■ About this exercise: In your copy of the entries, please include no pictures and return every word exactly.

-- Data provided follows --

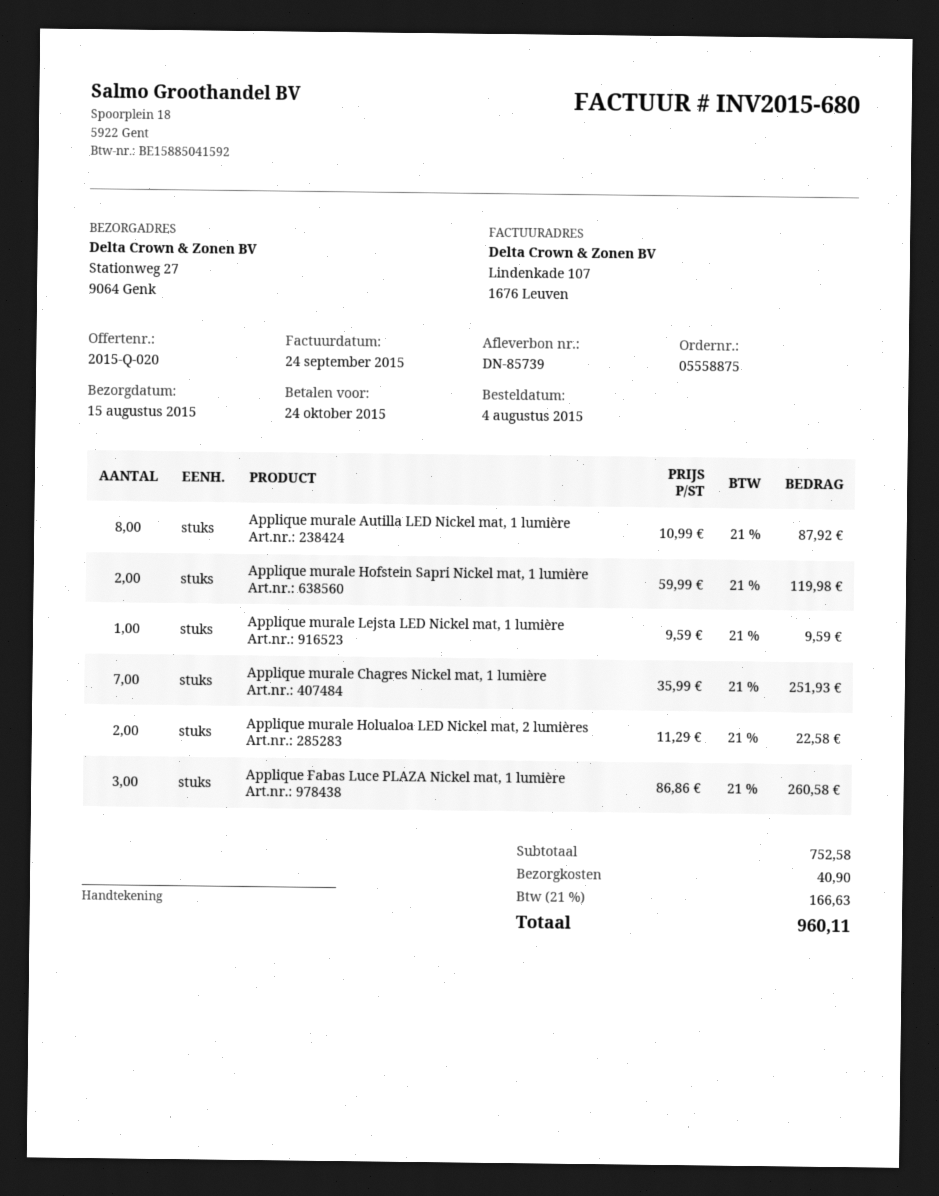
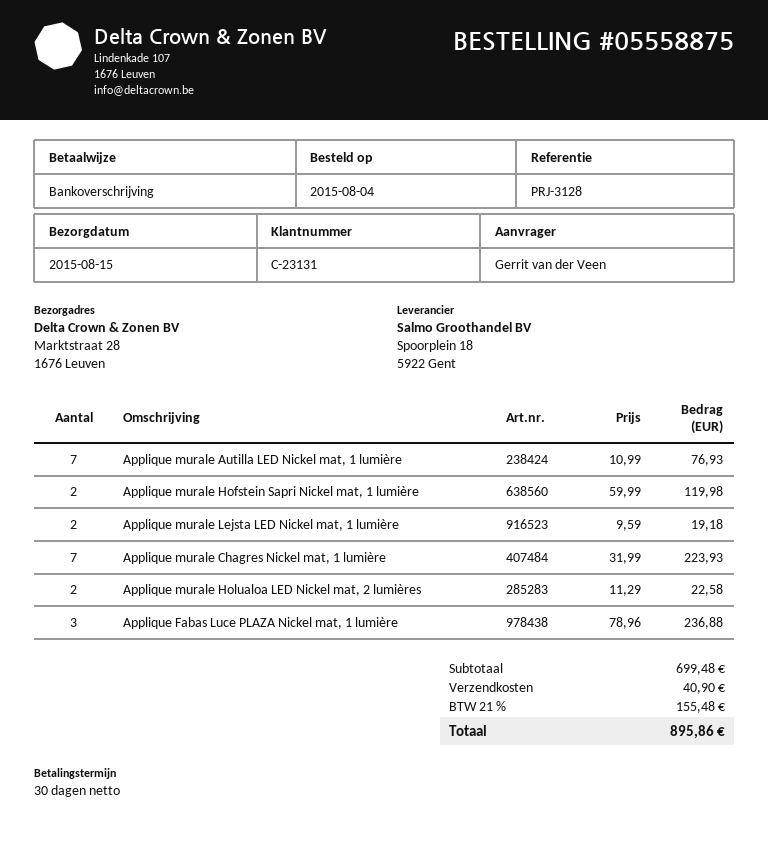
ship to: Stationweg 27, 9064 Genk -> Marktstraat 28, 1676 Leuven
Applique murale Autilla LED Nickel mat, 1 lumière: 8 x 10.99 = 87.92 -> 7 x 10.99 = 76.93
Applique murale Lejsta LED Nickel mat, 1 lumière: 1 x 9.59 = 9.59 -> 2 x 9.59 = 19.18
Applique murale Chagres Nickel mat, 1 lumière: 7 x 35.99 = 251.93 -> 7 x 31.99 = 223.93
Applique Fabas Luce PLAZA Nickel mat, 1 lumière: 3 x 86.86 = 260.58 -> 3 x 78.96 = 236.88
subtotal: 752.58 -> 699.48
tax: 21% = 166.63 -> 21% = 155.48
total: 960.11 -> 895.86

-- Data provided concluded --

■ Task answer:
ship to: Stationweg 27, 9064 Genk -> Marktstraat 28, 1676 Leuven
Applique murale Autilla LED Nickel mat, 1 lumière: 8 x 10.99 = 87.92 -> 7 x 10.99 = 76.93
Applique murale Lejsta LED Nickel mat, 1 lumière: 1 x 9.59 = 9.59 -> 2 x 9.59 = 19.18
Applique murale Chagres Nickel mat, 1 lumière: 7 x 35.99 = 251.93 -> 7 x 31.99 = 223.93
Applique Fabas Luce PLAZA Nickel mat, 1 lumière: 3 x 86.86 = 260.58 -> 3 x 78.96 = 236.88
subtotal: 752.58 -> 699.48
tax: 21% = 166.63 -> 21% = 155.48
total: 960.11 -> 895.86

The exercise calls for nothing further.